→ **ABOUT THIS EXERCISE**
When the line containing "[447,307,524,322] differnet ->" appears in the entries below, begin printing there and stop after the line containing "[983,307,1060,326] avaiable, ->"; print each of those lines exactly and no other line.

→ **Detected change data**
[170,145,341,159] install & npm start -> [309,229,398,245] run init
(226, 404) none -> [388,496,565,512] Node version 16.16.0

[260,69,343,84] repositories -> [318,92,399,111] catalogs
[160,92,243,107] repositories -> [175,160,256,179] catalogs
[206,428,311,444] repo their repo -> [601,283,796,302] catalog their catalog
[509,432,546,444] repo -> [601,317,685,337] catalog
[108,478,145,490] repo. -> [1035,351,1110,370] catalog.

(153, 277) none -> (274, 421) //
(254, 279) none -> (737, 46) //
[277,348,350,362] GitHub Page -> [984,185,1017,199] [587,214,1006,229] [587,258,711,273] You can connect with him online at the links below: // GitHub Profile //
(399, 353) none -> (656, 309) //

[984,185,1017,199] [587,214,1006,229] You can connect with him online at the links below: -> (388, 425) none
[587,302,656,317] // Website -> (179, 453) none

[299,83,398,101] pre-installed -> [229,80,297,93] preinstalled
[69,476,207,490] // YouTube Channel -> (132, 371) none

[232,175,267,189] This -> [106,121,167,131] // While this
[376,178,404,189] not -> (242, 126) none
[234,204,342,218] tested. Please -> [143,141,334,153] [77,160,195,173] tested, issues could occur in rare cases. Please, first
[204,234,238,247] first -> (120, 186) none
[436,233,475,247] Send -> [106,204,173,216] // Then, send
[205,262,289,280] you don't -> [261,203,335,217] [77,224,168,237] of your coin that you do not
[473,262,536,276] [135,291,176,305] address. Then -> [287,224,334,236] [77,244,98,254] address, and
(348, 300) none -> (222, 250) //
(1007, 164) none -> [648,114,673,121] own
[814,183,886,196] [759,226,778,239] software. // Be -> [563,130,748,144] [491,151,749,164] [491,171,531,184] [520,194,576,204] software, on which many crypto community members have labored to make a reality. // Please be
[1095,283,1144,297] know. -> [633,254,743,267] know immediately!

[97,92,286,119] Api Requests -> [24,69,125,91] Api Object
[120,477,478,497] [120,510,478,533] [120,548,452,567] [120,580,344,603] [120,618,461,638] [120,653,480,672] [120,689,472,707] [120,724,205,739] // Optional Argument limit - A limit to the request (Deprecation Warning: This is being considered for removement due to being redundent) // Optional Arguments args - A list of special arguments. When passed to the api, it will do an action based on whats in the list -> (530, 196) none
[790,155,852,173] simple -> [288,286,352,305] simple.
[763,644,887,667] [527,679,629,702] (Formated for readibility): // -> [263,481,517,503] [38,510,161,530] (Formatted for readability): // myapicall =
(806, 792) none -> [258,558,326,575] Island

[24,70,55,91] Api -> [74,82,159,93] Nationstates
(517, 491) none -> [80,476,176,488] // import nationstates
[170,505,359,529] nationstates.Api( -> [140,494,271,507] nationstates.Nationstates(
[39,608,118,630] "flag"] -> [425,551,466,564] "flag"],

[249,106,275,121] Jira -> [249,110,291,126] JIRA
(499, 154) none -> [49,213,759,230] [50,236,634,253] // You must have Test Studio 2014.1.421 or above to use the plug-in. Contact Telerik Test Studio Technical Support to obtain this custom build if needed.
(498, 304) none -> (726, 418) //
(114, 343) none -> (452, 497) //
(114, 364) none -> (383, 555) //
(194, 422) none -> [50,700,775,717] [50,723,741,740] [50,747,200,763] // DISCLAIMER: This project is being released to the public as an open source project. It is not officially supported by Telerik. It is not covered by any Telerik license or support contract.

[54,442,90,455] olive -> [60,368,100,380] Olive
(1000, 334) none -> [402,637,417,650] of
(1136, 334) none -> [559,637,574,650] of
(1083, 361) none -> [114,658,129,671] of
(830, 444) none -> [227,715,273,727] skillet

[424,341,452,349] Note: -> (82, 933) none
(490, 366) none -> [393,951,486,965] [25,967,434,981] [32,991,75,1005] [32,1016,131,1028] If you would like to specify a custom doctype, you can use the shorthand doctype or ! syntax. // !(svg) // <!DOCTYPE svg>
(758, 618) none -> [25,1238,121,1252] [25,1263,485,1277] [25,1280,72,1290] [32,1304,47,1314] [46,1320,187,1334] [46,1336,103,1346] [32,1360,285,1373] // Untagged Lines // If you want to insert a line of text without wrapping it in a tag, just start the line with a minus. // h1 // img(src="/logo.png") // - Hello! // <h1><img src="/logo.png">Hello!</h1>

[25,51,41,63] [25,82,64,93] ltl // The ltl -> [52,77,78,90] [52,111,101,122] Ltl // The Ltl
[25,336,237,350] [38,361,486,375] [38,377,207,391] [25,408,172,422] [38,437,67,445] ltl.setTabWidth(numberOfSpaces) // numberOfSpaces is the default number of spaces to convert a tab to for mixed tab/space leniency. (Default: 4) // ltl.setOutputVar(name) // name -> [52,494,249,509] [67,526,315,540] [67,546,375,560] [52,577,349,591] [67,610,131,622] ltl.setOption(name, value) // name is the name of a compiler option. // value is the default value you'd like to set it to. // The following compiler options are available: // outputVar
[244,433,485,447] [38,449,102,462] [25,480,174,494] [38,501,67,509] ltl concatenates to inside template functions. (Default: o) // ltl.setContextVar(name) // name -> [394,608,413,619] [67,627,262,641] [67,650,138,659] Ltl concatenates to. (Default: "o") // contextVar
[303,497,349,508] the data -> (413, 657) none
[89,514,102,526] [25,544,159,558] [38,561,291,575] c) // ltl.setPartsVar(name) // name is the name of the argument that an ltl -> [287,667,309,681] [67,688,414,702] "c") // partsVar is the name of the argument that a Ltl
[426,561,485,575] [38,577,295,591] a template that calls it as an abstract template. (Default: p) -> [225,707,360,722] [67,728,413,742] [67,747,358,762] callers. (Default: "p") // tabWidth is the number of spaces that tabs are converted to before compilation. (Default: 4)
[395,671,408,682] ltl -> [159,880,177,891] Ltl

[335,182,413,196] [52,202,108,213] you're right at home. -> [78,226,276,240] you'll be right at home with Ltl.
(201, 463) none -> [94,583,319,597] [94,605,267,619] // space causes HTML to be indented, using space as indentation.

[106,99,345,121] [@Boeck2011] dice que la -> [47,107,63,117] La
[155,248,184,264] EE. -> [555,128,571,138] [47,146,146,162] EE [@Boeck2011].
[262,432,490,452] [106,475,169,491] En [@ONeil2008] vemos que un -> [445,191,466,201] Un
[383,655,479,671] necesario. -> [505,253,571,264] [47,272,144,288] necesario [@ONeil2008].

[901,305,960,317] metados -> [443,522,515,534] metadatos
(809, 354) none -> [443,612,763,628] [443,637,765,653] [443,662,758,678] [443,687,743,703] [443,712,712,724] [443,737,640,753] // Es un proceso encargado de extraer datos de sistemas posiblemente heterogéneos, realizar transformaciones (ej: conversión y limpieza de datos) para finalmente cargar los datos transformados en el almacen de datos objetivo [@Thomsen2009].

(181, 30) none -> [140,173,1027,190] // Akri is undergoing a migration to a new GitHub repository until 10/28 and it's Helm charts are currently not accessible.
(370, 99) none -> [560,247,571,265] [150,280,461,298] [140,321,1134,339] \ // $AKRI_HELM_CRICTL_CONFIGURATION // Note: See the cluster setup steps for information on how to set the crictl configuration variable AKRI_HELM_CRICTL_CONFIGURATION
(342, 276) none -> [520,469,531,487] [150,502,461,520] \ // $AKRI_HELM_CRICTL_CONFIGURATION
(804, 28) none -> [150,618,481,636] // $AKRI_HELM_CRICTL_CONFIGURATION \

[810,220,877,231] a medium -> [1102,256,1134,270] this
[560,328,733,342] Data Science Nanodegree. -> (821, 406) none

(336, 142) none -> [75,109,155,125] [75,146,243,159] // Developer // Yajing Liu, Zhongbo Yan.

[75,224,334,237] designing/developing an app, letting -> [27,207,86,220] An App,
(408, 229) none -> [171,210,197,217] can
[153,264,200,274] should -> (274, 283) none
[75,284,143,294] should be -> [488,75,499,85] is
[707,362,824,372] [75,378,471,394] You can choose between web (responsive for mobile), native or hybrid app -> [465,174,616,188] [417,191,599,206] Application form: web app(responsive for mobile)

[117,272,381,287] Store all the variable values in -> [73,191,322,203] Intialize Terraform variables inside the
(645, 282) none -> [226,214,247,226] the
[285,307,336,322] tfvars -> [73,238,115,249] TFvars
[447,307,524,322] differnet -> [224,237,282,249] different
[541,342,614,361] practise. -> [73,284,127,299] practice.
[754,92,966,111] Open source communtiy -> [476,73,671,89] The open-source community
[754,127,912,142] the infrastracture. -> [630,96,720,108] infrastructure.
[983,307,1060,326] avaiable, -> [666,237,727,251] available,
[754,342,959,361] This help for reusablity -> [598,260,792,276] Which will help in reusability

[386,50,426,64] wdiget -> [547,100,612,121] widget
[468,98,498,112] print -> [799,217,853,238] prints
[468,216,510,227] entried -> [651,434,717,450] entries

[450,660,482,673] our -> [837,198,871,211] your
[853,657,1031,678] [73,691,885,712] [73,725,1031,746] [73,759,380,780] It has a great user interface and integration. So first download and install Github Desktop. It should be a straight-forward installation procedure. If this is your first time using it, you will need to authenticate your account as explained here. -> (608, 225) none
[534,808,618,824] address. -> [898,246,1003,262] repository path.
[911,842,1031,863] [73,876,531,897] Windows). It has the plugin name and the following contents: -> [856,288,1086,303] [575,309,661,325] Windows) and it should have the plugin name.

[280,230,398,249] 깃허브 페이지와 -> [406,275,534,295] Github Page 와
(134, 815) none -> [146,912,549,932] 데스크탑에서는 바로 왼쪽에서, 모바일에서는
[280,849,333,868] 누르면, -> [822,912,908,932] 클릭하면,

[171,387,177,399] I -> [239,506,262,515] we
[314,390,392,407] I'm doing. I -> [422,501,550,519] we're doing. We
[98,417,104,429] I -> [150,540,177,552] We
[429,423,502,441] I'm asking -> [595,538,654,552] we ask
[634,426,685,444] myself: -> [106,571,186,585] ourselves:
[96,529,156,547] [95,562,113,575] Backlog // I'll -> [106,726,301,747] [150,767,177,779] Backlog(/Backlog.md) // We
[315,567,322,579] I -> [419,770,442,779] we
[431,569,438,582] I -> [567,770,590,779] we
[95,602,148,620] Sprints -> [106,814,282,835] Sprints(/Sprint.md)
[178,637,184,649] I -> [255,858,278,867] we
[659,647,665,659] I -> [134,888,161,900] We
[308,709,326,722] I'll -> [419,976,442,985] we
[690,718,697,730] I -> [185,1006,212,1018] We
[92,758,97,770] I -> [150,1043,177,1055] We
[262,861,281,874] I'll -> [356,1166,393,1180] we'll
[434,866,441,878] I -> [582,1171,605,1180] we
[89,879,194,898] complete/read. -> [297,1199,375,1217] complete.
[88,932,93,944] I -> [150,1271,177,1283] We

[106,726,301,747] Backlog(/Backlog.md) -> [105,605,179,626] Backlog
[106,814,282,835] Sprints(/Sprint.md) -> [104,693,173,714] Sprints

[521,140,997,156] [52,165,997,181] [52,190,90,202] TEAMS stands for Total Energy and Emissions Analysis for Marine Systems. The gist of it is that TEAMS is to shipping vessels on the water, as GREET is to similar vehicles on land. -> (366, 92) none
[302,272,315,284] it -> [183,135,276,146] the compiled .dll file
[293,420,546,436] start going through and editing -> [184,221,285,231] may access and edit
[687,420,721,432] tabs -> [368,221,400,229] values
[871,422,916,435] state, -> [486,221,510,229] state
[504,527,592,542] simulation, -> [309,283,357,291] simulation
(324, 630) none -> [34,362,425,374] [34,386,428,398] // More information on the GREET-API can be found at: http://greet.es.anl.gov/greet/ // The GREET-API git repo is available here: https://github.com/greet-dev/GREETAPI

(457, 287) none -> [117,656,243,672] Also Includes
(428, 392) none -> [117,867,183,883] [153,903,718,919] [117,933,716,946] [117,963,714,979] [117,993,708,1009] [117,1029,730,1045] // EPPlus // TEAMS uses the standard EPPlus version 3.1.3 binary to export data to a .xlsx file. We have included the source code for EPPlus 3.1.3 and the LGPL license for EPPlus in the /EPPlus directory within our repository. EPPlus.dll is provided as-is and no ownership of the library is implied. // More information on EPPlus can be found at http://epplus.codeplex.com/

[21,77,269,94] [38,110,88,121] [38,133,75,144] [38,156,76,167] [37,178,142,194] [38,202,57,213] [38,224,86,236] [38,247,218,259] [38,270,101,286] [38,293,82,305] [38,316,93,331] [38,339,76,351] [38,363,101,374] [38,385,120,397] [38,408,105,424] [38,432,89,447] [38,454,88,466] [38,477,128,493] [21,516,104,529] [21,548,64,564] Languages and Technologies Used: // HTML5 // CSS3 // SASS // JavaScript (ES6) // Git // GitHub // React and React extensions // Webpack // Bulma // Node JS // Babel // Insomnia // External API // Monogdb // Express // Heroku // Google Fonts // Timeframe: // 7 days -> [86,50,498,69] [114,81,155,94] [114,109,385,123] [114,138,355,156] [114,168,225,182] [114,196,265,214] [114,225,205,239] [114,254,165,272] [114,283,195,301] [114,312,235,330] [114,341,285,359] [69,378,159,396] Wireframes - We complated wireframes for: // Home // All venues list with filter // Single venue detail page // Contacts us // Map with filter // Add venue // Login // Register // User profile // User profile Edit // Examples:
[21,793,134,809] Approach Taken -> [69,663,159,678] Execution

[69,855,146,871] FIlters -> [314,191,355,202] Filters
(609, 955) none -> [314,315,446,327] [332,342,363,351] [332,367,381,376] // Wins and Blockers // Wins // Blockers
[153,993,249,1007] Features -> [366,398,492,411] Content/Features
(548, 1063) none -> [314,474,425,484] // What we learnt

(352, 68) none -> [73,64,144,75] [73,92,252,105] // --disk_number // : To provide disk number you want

→ **EXPECTED OUTPUT**
[447,307,524,322] differnet -> [224,237,282,249] different
[541,342,614,361] practise. -> [73,284,127,299] practice.
[754,92,966,111] Open source communtiy -> [476,73,671,89] The open-source community
[754,127,912,142] the infrastracture. -> [630,96,720,108] infrastructure.
[983,307,1060,326] avaiable, -> [666,237,727,251] available,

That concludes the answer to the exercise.